Aim of the task =>
Every line of the entries with the word "border" in it should be shown.

---------- The records

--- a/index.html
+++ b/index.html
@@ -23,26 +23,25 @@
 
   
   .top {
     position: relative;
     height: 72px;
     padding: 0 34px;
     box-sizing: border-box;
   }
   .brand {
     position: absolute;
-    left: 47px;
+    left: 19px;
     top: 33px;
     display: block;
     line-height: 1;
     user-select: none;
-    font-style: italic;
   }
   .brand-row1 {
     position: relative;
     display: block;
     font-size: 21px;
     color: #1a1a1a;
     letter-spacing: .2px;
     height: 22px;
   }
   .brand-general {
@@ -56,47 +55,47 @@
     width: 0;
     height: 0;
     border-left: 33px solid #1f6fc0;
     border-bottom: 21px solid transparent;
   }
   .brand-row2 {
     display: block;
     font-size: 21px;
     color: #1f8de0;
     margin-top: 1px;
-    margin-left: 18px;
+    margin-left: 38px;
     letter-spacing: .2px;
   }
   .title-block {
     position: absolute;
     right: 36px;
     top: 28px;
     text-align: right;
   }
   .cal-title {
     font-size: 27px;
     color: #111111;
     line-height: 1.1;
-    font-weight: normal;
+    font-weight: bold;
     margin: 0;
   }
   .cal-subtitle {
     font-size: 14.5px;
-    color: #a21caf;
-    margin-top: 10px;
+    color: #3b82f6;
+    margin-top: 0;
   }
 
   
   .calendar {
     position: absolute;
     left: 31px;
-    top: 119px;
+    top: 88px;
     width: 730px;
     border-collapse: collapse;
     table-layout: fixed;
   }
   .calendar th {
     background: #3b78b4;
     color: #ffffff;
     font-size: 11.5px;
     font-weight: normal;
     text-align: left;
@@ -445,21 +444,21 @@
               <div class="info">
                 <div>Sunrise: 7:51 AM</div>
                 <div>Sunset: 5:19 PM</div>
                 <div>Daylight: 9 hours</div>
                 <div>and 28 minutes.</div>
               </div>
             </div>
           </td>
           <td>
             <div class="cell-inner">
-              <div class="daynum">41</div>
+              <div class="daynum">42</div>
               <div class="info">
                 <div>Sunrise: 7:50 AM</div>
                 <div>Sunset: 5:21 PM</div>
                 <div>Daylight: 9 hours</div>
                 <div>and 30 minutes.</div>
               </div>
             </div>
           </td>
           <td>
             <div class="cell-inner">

--------------------

Response =>
     box-sizing: border-box;
     border-left: 33px solid #1f6fc0;
     border-bottom: 21px solid transparent;
     border-collapse: collapse;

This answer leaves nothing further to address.